A movimentação política surgiu após uma polêmica no concurso para procurador do município, envolvendo a classificação de candidatos em vagas destinadas a pessoas com deficiência e a apresentação posterior de um laudo de Transtorno do Espectro Autista (TEA) por um candidato aprovado em 63º lugar.
Durante a inauguração de um parque alagável no bairro do Barro, o prefeito afirmou que, devido ao ano eleitoral e ao seu desempenho nas pesquisas, adversários estariam apelando para estratégias desesperadas.
“Algumas pessoas acham que vale o jogo do vale-tudo. Não é assim”, rebateu Campos, que mencionou ter um irmão com síndrome de Down para reforçar seu compromisso e responsabilidade com o tema da inclusão. Ele declarou ainda ter “absoluta confiança” que o Legislativo municipal não cederá a “irresponsabilidades eleitorais”.
Embate jurídico e político na Câmara Municipal

A tramitação do pedido de impeachment gerou versões conflitantes entre a presidência da Casa e o autor da proposta, o vereador Eduardo Moura (Novo).
Posição da Câmara: Em nota oficial, o Legislativo informou que o pedido não cumpre os requisitos da Lei Orgânica do Município e que a Procuradoria da Casa ainda analisa se a matéria poderá tramitar.

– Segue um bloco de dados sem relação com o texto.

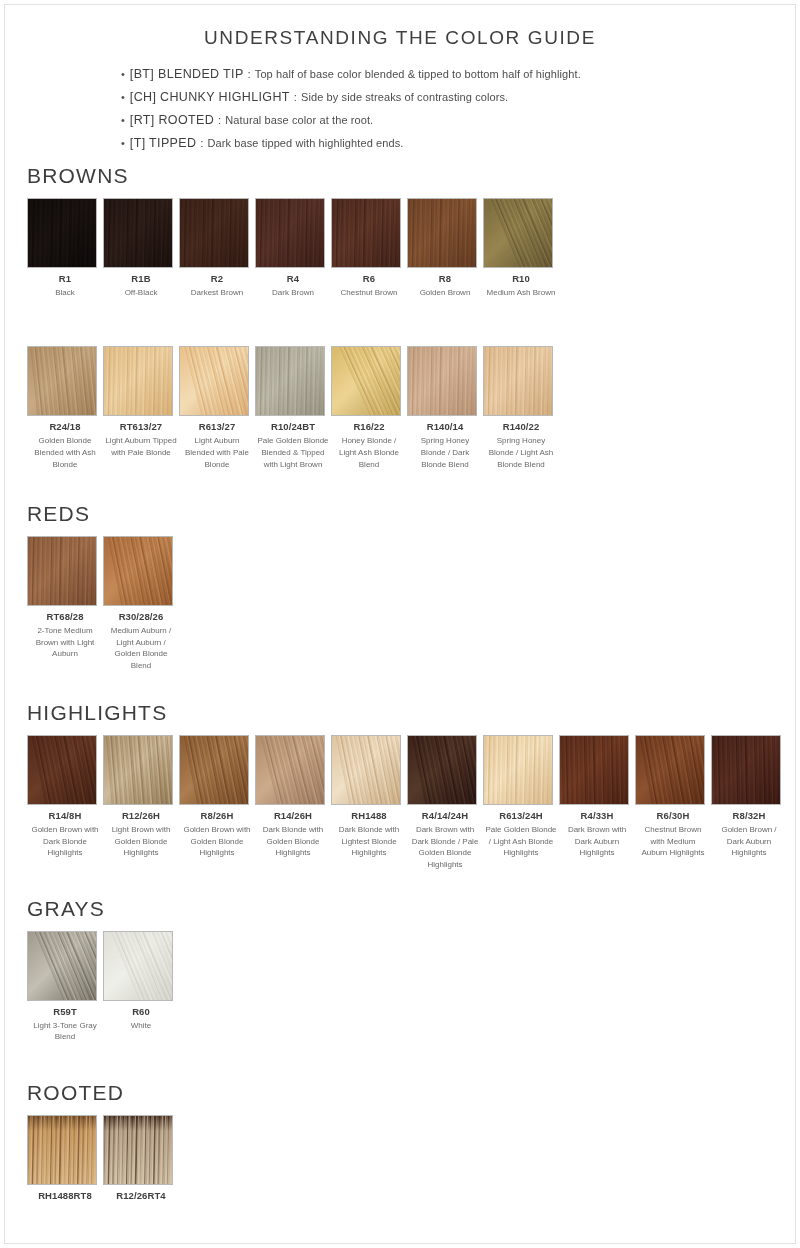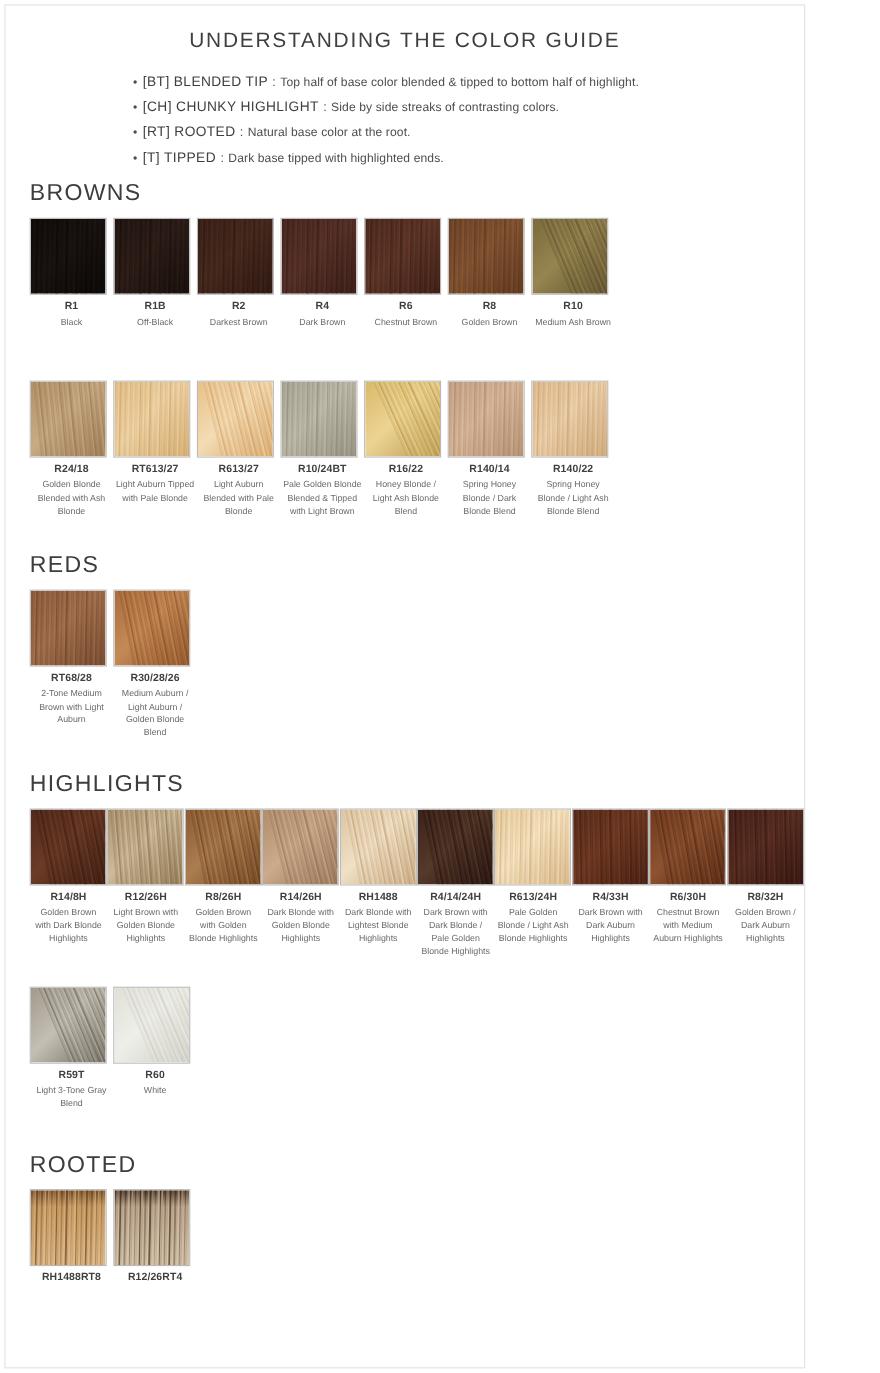--- a/index.html
+++ b/index.html
@@ -17,7 +17,7 @@
   .page {
     position: absolute;
     left: 4px; top: 4px;
-    width: 728px; height: 1240px;
+    width: 792px; height: 1240px;
     border: 1px solid #e2e2e2;
     background: #fff;
     overflow: hidden;

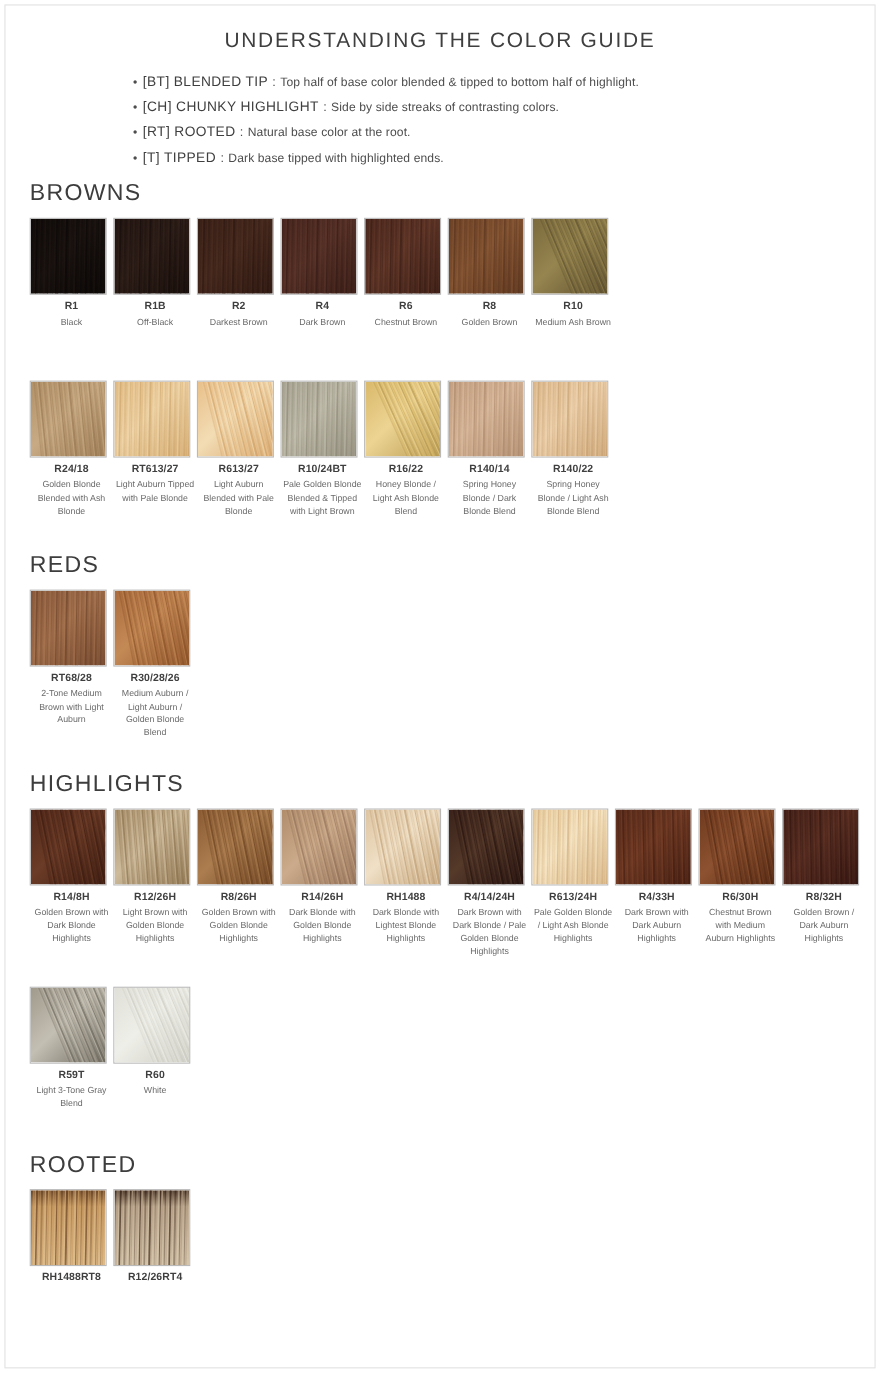--- a/index.html
+++ b/index.html
@@ -1820,6 +1820,7 @@
         </div>
       </div>
       <div class="section" id="sec-grays">
+        <h2 class="section-title">GRAYS</h2>
         <div class="swatch-row">
           <div class="swatch-cell">
             <div class="swatch">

Contraponto da Oposição: O vereador Eduardo Moura desmentiu a nota da Câmara via redes sociais, afirmando que o documento está apenas passando por uma “revisão ortográfica” no Departamento Legislativo e que ainda não foi enviado para análise jurídica da Procuradoria.
Defesa da Gestão: O líder da bancada do PSB, vereador Rinaldo Junior, defendeu a postura do prefeito e criticou a tentativa da oposição de politizar uma questão administrativa e jurídica referente ao concurso público.